The new, developed enamel families are not at all chemically reduced: the new enamels present the same physico-chemical parameters as the traditional enamels; they cannot be compared to an alumail or an organic coating: they show a better chemical resistance, better scratch resistance, etc

It proposes a considerable ecological progress: the elimination of acid and nickel baths in the case of "direct white" enamelling.

It is also characterized by an economical advantage through a process simplification, an energy reduction and a reduction of the enamel consumption and manual labour.

gain of ground space : no more cabins for the application of ground enamels, no more drying furnaces, no more mills.

gain of material maintenance: restricted duration of the conveyer system, elimination of the drying installation, elimination of the enamelling cabin with its electrostatic liquid spray guns, maybe also of the spraying robotisation, elimination of the mill for the ground coat preparation.

energy gain: hot air of the dryer, compressed air, reduced electric energy.

gain of manual labour: elimination of the ground coat enamel preparation, elimination of the recovery of this enamel, reduction of the application supervision.

material gain: no more ground coat enamel, no more water for the preparation of the latter, no more waste water treatment.

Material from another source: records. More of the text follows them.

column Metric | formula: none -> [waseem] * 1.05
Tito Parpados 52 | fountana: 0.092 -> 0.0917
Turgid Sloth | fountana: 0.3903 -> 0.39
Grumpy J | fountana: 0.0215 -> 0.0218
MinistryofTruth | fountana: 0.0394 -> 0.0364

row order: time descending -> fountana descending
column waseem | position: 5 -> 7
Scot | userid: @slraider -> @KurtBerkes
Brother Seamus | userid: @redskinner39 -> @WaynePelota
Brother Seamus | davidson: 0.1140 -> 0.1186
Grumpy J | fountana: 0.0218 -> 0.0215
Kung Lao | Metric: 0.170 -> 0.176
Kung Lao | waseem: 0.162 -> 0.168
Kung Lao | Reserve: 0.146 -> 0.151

gain of flexibility: compared with 2 coat/2 fire and 2 coat/1 fire techniques, the total enamel layer is minimised due to the absence of the ground coat; this will on the one hand reduce the rework (no pinholes: black specks), and on the other hand it will reduce the return of pieces from the assembly line 4

(thinner enamelling = less fragile in case of mechanical shocks). The exact evaluation of these advantages is difficult; it will be different for every customer. By basing ourselves on the productive diagrams in figure 9, we have tried to evaluate the costs (figure 10) as good as possible and this b taking these costs 100 % into account for the enamelling of "Direct white" (DWE); this clearly proves that the PEMCOAT, thanks its proposed simplifications is a promising technology.

The disadvantages
As every technology, the galvanised sheet steel enamelling technology also
presents its disadvantages and in particular:

a more delicate welding of the pieces if we start from a "galvanised" sheet steel quality.

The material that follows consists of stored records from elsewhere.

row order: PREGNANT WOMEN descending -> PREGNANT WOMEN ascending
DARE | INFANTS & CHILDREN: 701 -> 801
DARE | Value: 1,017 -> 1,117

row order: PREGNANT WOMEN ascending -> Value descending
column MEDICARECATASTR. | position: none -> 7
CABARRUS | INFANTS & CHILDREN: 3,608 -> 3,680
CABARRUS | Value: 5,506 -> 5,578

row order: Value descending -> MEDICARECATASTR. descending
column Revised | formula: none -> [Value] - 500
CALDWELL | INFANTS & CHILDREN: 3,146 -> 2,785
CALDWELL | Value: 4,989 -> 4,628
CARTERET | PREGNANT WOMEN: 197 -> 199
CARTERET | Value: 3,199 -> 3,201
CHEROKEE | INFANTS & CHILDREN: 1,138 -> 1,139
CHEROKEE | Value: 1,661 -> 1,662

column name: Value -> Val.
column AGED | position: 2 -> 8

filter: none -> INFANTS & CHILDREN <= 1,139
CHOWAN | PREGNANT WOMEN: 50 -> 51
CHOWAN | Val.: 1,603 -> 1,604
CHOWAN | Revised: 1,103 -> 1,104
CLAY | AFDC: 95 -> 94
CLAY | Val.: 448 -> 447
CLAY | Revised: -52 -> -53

a more complex drawing process if we start from a "galvannealed" sheet steel quality (light powdering = tools abrasion ?).

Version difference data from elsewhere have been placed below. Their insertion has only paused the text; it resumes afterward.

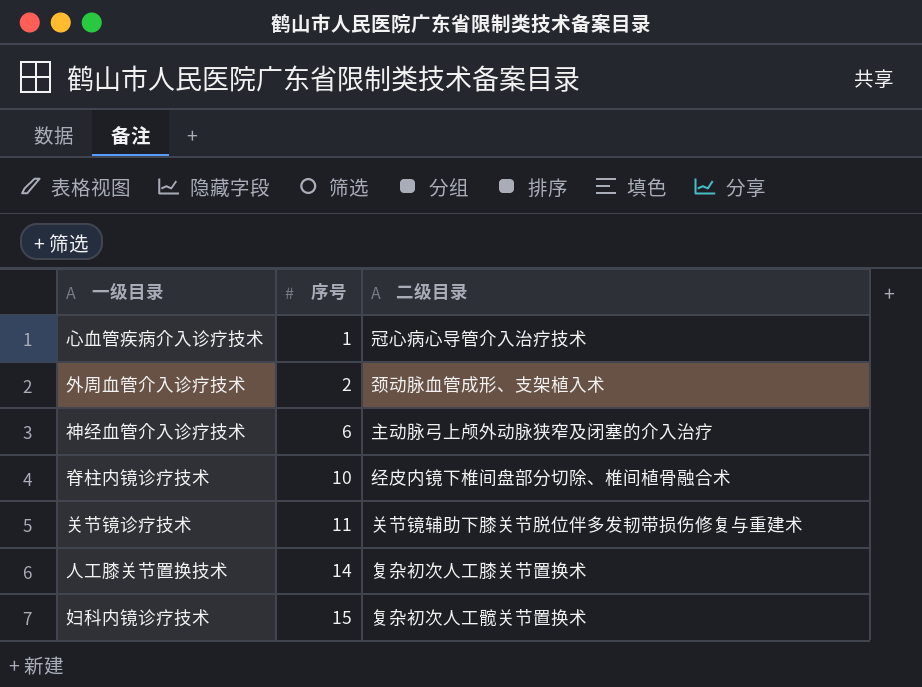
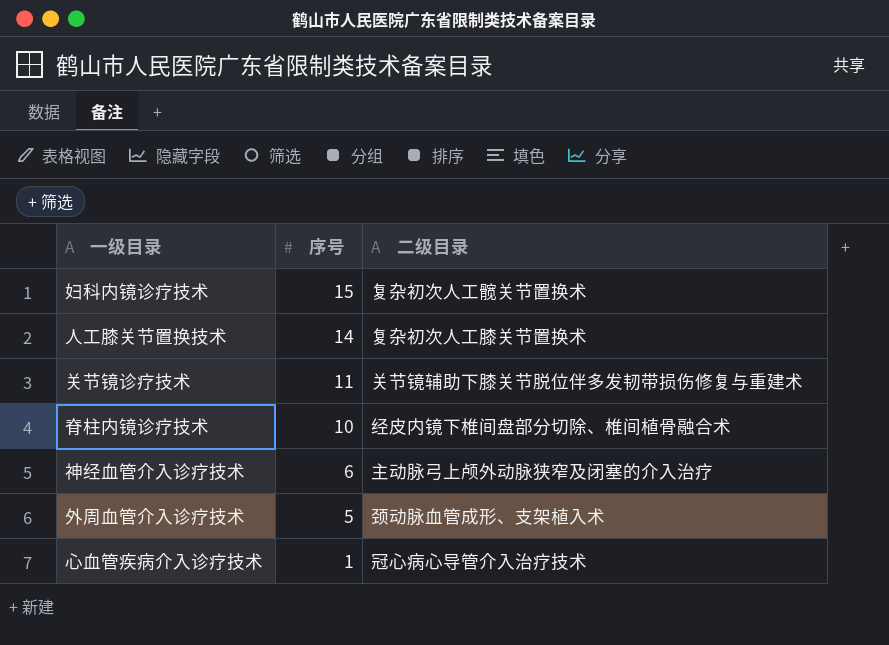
row order: 序号 ascending -> 序号 descending
外周血管介入诊疗技术 | 序号: 2 -> 5

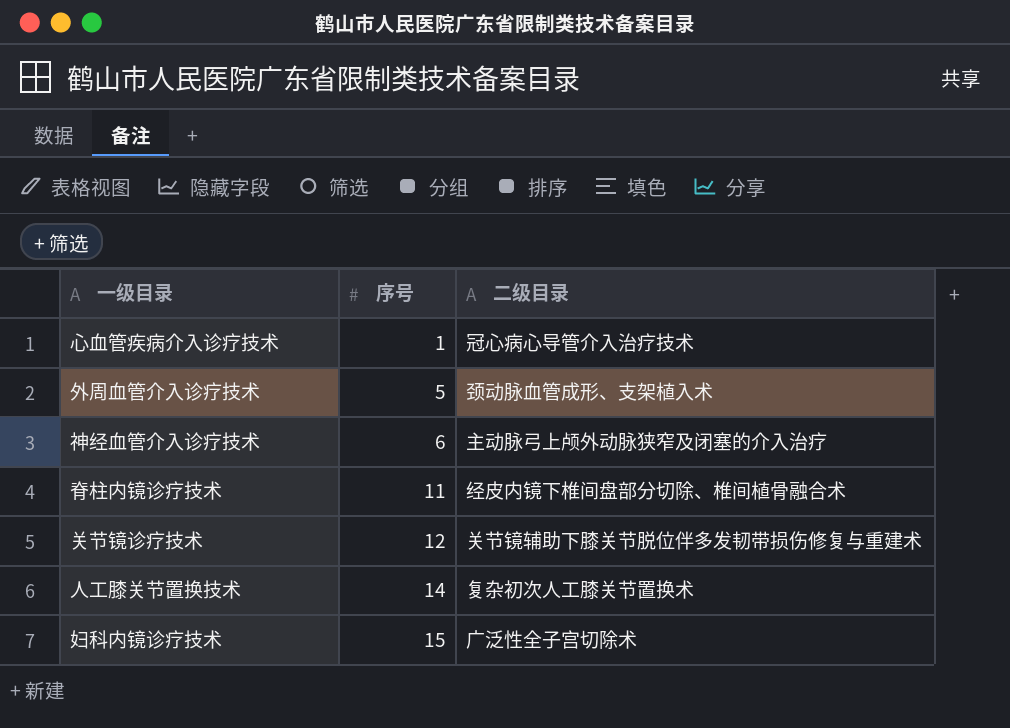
row order: 序号 descending -> 序号 ascending
脊柱内镜诊疗技术 | 序号: 10 -> 11
关节镜诊疗技术 | 序号: 11 -> 12
妇科内镜诊疗技术 | 二级目录: 复杂初次人工髋关节置换术 -> 广泛性全子宫切除术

a corrosion resistance of the back side that in certain case can appear limited.

more delicate sheet cutting, which sometimes requires a tools revision in order to guarantee the good coverage of the edges with zinc.

currently difficulties to find galvanised sheet steel of an "automobile quality" on the market.

It should among other things permit the fire temperature reduction as we have hardly any difficulty to develop an adherence at 750 °C; in this case all the problems, connected with piece deformation are minimised and this to the point where it will be possible to think about finer sheet steel thicknesses (e.g. 0,6 mm).
This remains our goal, but first of all we have to succeed in industrialising this new technology, which we hope will not take as much time as the direct white enamelling, which has taken several years before being really operational.